──────── Records supplied ────────

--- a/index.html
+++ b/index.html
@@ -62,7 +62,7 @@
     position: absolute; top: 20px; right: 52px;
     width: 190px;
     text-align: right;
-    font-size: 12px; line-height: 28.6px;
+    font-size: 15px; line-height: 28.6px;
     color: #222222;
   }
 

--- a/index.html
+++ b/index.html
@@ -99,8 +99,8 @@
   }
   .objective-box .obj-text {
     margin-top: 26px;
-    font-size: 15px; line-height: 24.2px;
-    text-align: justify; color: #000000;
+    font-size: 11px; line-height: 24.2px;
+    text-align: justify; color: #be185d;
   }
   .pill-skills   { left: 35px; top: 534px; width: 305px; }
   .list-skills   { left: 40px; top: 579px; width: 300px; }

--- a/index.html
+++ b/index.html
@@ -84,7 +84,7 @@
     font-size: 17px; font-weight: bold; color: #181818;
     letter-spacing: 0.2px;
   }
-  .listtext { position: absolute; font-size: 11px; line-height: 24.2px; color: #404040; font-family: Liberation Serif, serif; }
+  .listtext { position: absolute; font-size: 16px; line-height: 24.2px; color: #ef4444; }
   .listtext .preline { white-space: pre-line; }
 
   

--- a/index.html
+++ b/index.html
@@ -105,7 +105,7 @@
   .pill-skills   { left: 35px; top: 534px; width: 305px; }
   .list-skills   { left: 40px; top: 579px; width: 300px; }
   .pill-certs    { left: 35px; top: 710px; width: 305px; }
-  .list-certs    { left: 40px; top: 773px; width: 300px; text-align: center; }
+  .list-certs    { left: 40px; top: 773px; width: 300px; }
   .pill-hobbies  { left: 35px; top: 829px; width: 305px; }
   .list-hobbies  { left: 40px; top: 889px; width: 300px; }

────────

▶ Task prompt
The data above should be reproduced in full, word for word.

▶ Response to this task
--- a/index.html
+++ b/index.html
@@ -62,7 +62,7 @@
     position: absolute; top: 20px; right: 52px;
     width: 190px;
     text-align: right;
-    font-size: 12px; line-height: 28.6px;
+    font-size: 15px; line-height: 28.6px;
     color: #222222;
   }
 

--- a/index.html
+++ b/index.html
@@ -99,8 +99,8 @@
   }
   .objective-box .obj-text {
     margin-top: 26px;
-    font-size: 15px; line-height: 24.2px;
-    text-align: justify; color: #000000;
+    font-size: 11px; line-height: 24.2px;
+    text-align: justify; color: #be185d;
   }
   .pill-skills   { left: 35px; top: 534px; width: 305px; }
   .list-skills   { left: 40px; top: 579px; width: 300px; }

--- a/index.html
+++ b/index.html
@@ -84,7 +84,7 @@
     font-size: 17px; font-weight: bold; color: #181818;
     letter-spacing: 0.2px;
   }
-  .listtext { position: absolute; font-size: 11px; line-height: 24.2px; color: #404040; font-family: Liberation Serif, serif; }
+  .listtext { position: absolute; font-size: 16px; line-height: 24.2px; color: #ef4444; }
   .listtext .preline { white-space: pre-line; }
 
   

--- a/index.html
+++ b/index.html
@@ -105,7 +105,7 @@
   .pill-skills   { left: 35px; top: 534px; width: 305px; }
   .list-skills   { left: 40px; top: 579px; width: 300px; }
   .pill-certs    { left: 35px; top: 710px; width: 305px; }
-  .list-certs    { left: 40px; top: 773px; width: 300px; text-align: center; }
+  .list-certs    { left: 40px; top: 773px; width: 300px; }
   .pill-hobbies  { left: 35px; top: 829px; width: 305px; }
   .list-hobbies  { left: 40px; top: 889px; width: 300px; }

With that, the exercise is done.